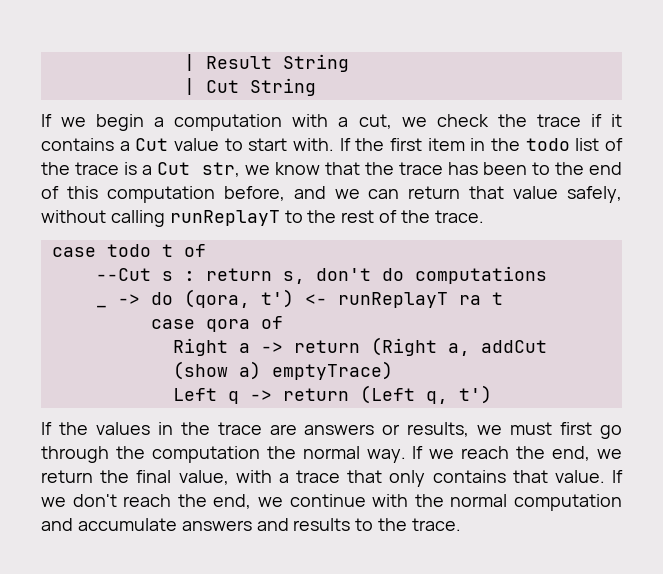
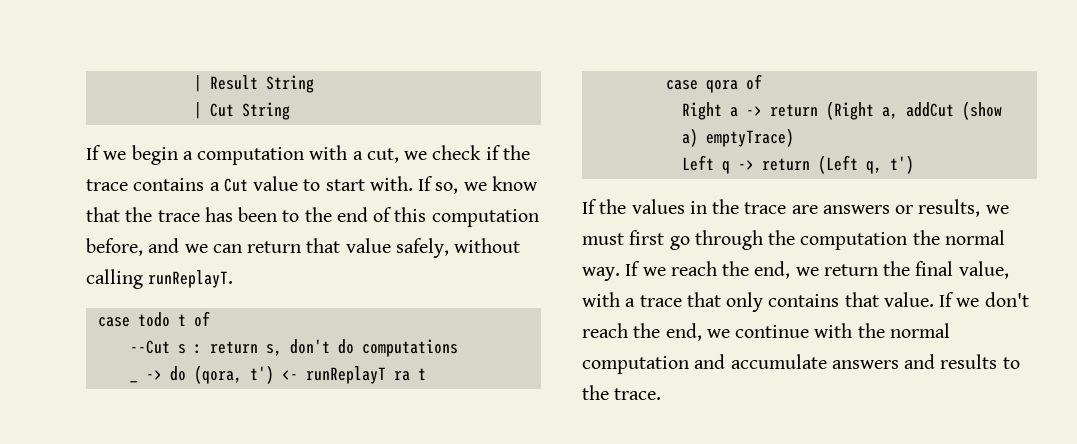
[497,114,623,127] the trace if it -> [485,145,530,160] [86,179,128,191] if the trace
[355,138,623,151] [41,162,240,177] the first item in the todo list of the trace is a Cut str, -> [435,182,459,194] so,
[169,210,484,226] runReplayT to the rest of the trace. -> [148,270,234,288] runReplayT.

---

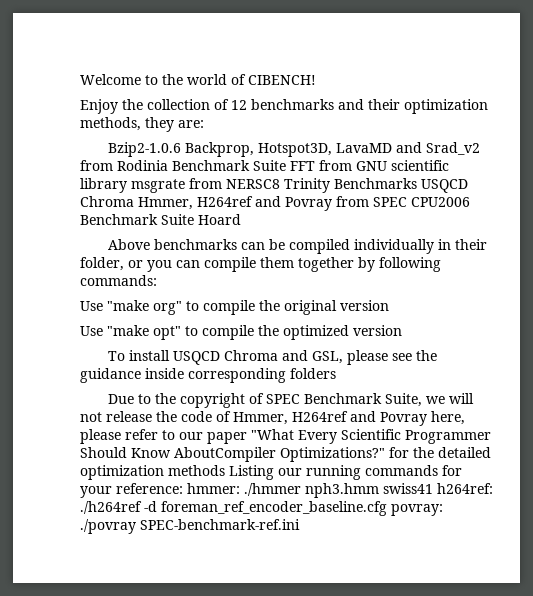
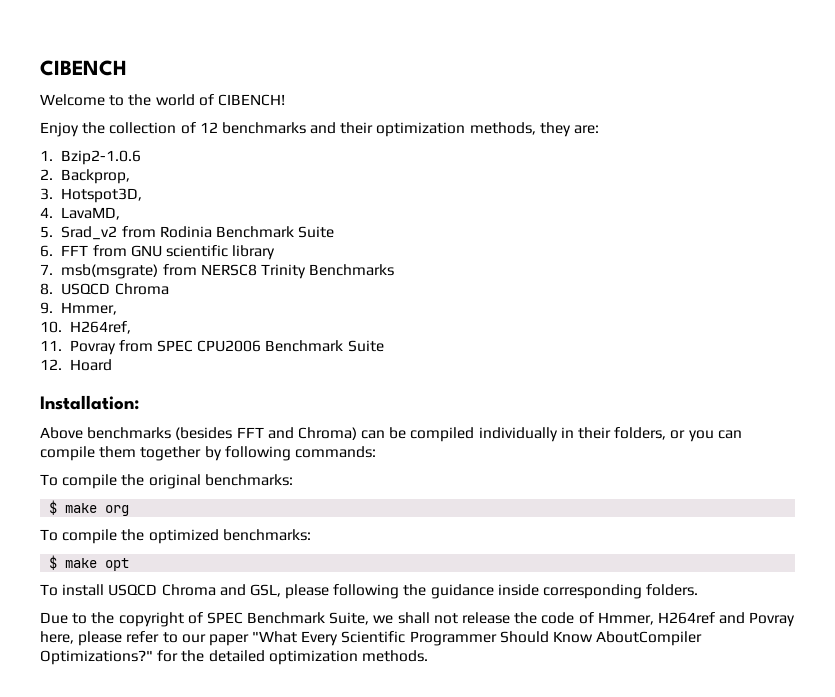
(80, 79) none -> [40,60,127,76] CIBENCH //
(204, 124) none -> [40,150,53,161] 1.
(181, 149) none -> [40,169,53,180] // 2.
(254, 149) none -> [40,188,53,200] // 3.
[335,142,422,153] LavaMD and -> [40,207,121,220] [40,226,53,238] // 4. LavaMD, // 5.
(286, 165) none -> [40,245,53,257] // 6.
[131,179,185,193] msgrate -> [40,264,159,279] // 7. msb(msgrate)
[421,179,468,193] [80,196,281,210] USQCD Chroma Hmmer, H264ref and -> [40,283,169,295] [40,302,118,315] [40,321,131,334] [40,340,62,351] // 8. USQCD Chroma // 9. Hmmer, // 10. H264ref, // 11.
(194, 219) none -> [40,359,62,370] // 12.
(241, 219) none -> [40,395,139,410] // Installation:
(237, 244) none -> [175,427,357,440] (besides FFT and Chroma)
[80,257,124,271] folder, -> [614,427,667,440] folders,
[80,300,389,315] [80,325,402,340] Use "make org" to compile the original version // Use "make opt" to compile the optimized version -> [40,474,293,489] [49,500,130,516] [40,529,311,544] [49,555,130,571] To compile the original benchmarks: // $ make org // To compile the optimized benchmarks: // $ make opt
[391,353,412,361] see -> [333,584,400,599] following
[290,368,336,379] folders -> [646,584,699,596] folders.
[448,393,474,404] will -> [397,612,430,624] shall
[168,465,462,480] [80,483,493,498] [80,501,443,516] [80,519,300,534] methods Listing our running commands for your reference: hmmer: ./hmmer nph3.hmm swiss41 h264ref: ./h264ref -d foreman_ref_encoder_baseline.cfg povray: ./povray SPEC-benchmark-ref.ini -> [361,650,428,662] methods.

...

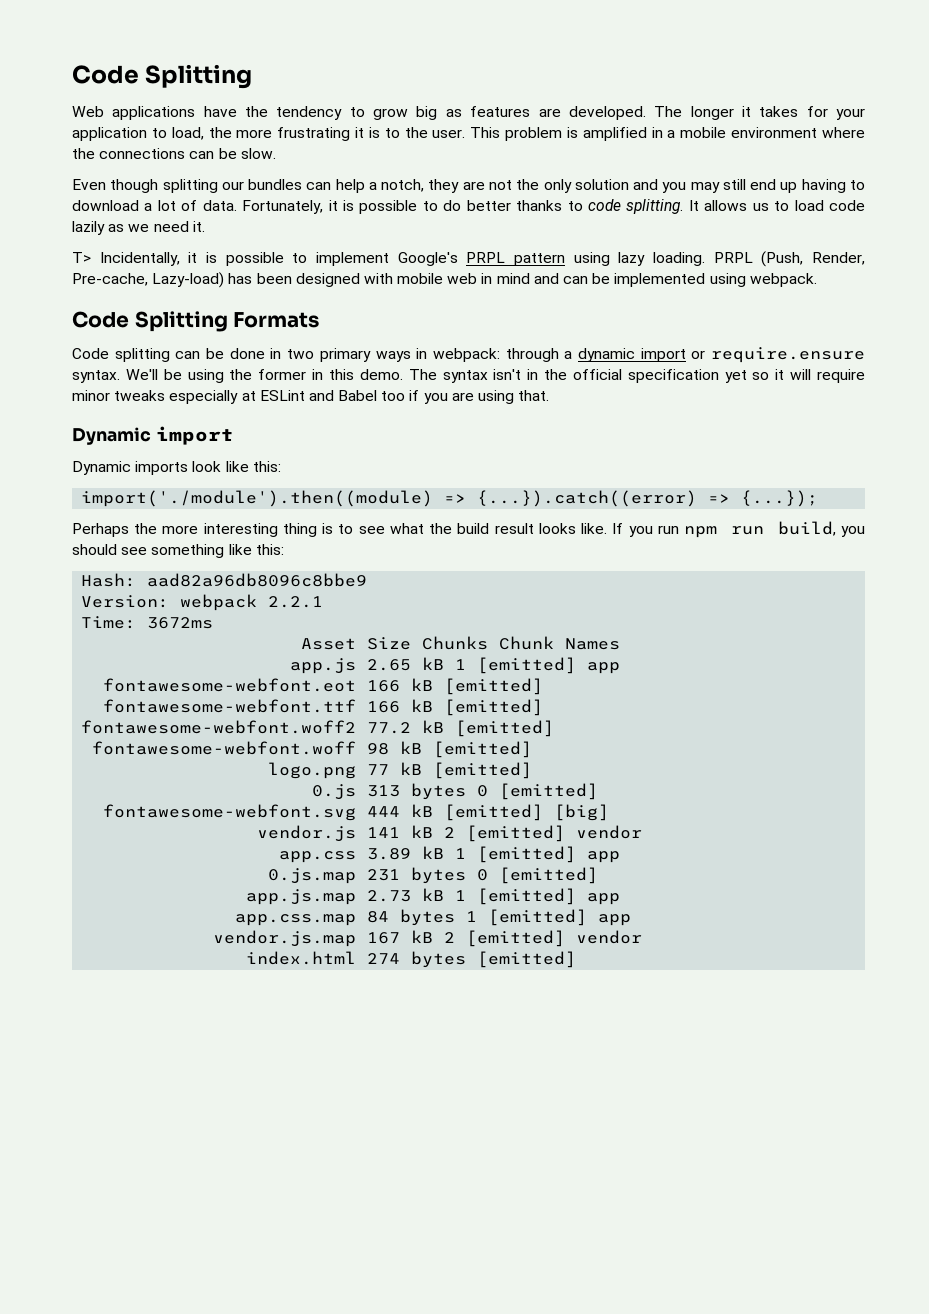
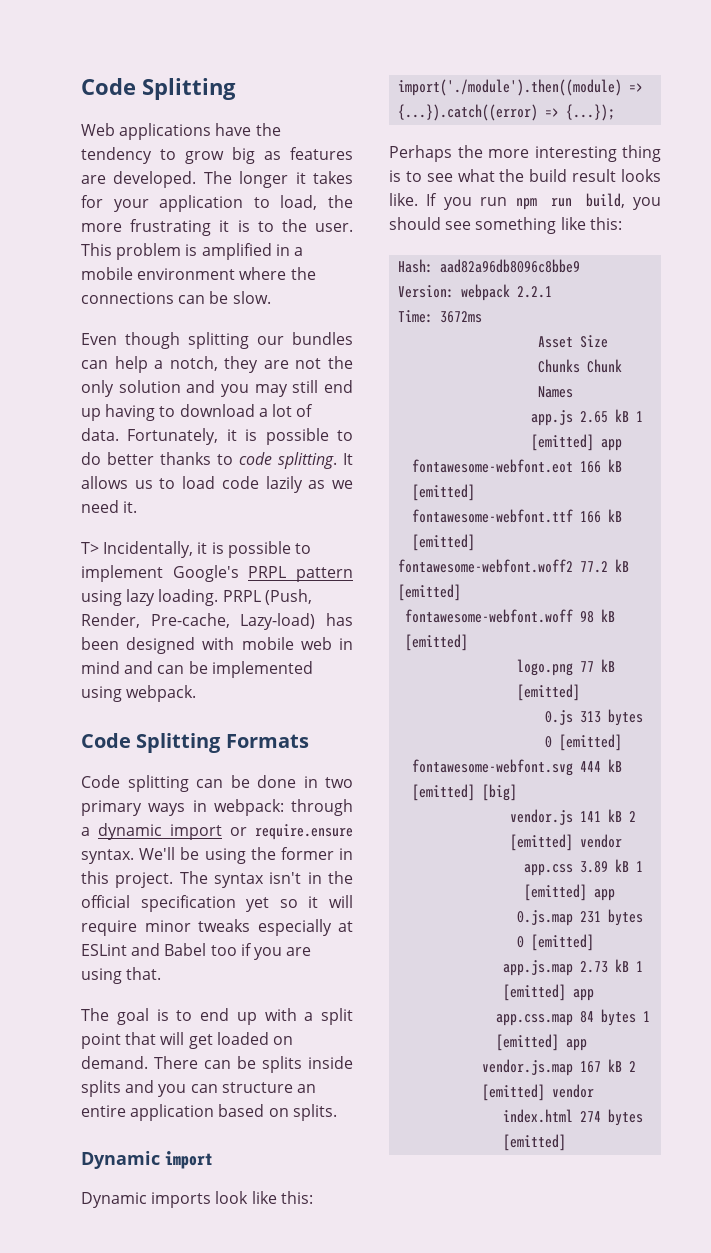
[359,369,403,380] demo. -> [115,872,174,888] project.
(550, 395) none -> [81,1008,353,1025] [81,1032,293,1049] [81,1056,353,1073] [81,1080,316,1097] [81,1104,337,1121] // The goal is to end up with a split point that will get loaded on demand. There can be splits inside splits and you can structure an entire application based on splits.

▸ **ABOUT THIS EXERCISE**
Out of the listing above, reproduce exactly the lines from the one with "[355,138,623,151] [41,162,240,177] the" up to and including the one with "[169,210,484,226] runReplayT to".

▸ **SOLUTION FOR THIS TASK**
[355,138,623,151] [41,162,240,177] the first item in the todo list of the trace is a Cut str, -> [435,182,459,194] so,
[169,210,484,226] runReplayT to the rest of the trace. -> [148,270,234,288] runReplayT.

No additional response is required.